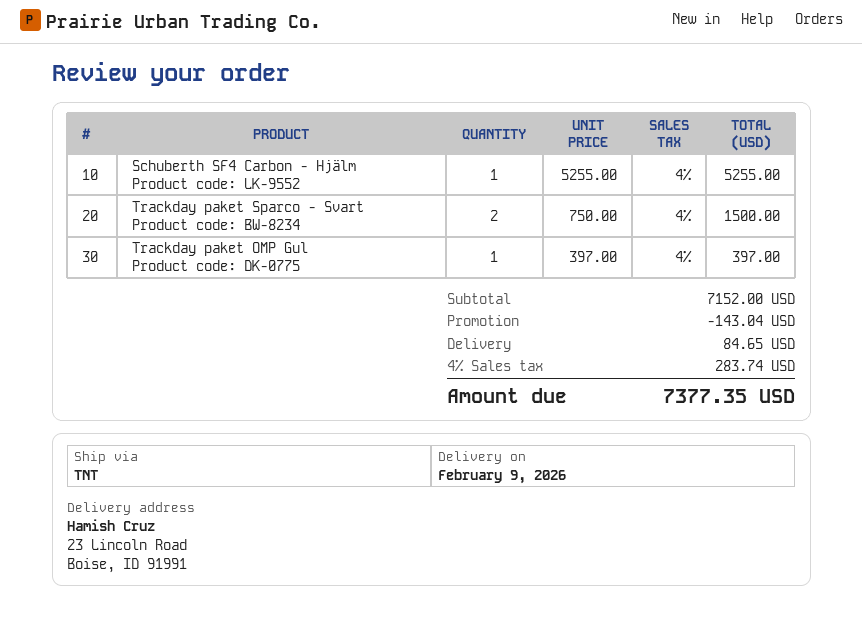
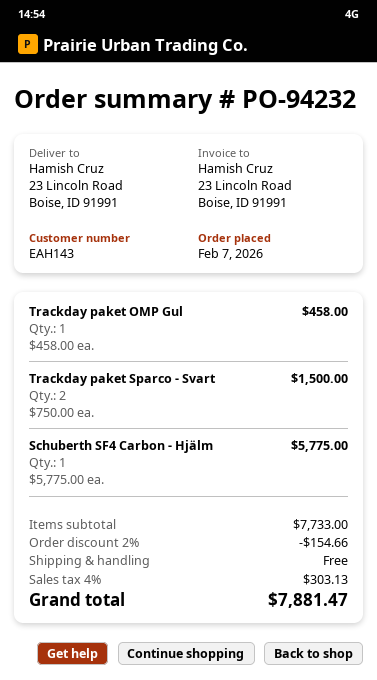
Schuberth SF4 Carbon - Hjälm: 1 x 5255.00 = 5255.00 -> 1 x 5775.00 = 5775.00
Trackday paket OMP Gul: 1 x 397.00 = 397.00 -> 1 x 458.00 = 458.00
subtotal: 7152.00 -> 7733.00
discount: 143.04 -> 154.66
shipping: 84.65 -> 0.00
tax: 4% = 283.74 -> 4% = 303.13
total: 7377.35 -> 7881.47

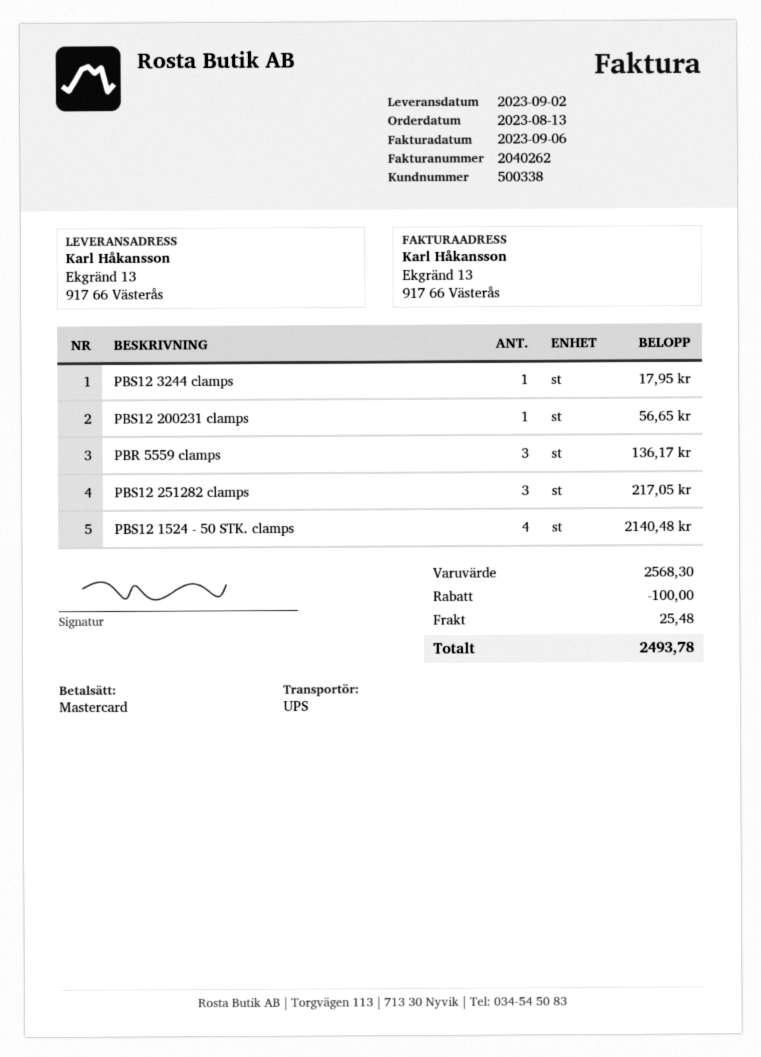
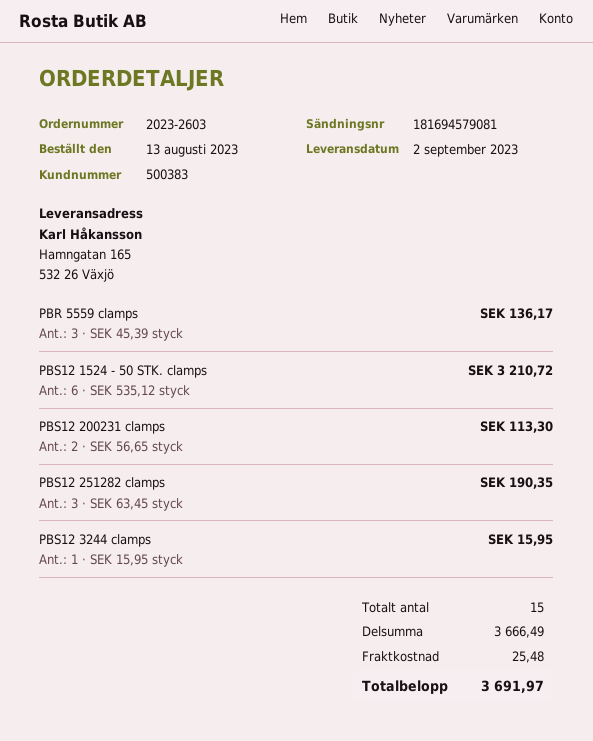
customer number: 500338 -> 500383
ship to: Ekgränd 13, 917 66 Västerås -> Hamngatan 165, 532 26 Växjö
PBS12 3244 clamps: 1 for 17.95 -> 1 for 15.95
PBS12 200231 clamps: 1 for 56.65 -> 2 for 113.30
PBS12 251282 clamps: 3 for 217.05 -> 3 for 190.35
PBS12 1524 - 50 STK. clamps: 4 for 2140.48 -> 6 for 3210.72
subtotal: 2568.30 -> 3666.49
discount: 100.00 -> none
total: 2493.78 -> 3691.97

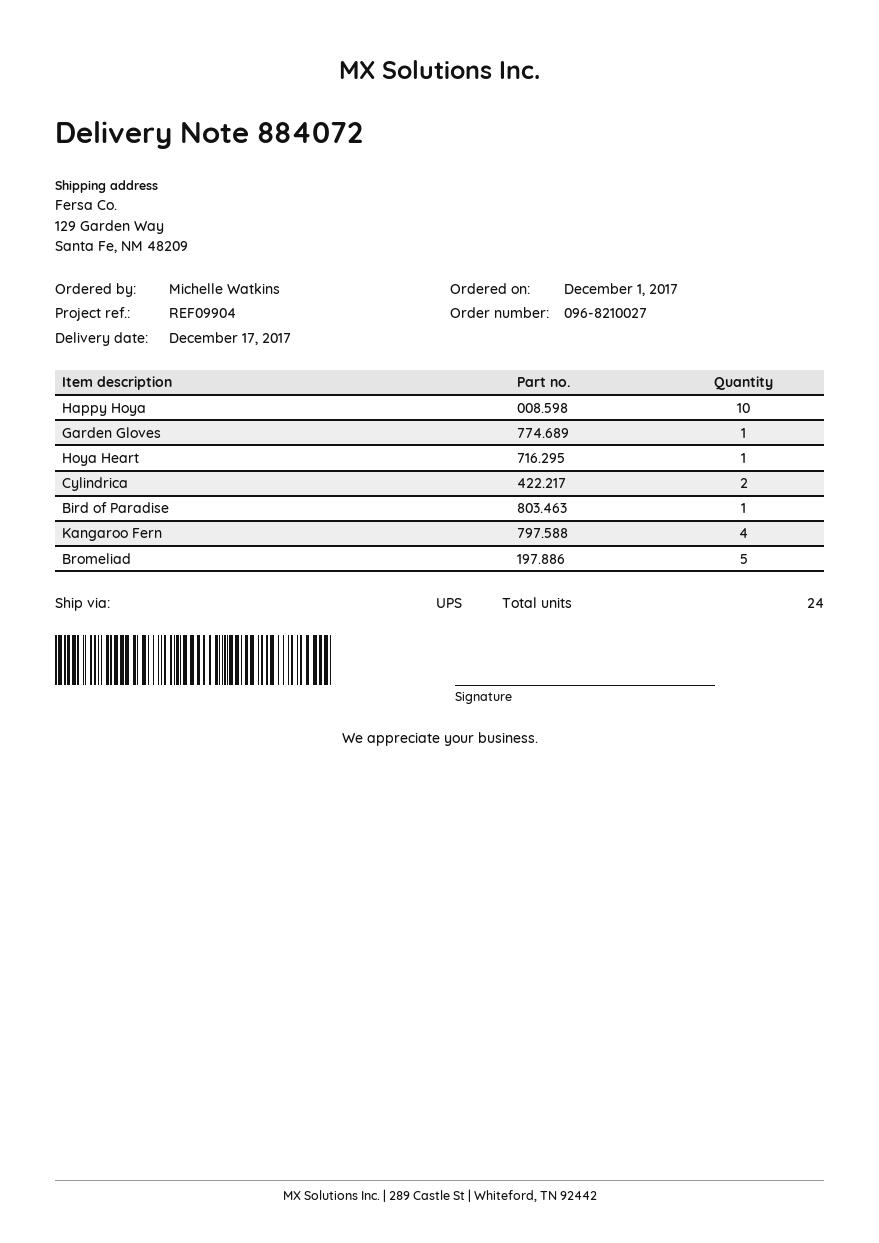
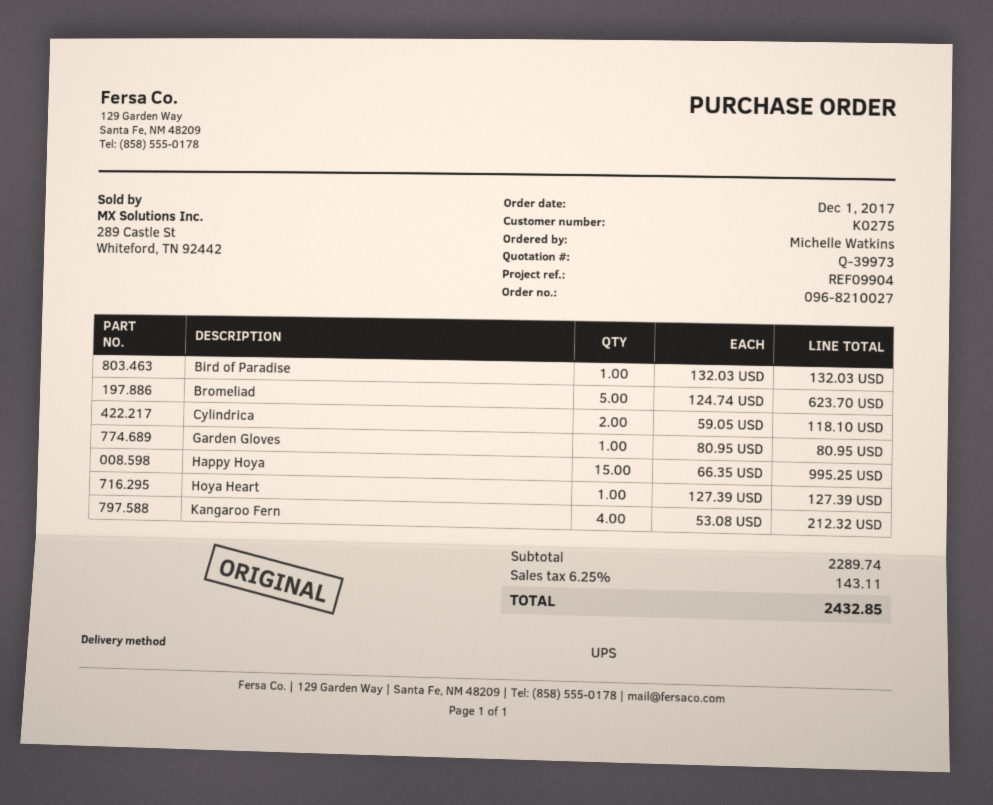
Happy Hoya: 10 -> 15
--------------------------------
Work instruction - Whenever a line above includes "subtotal", copy it in full.

Solved exercise -
subtotal: 7152.00 -> 7733.00
subtotal: 2568.30 -> 3666.49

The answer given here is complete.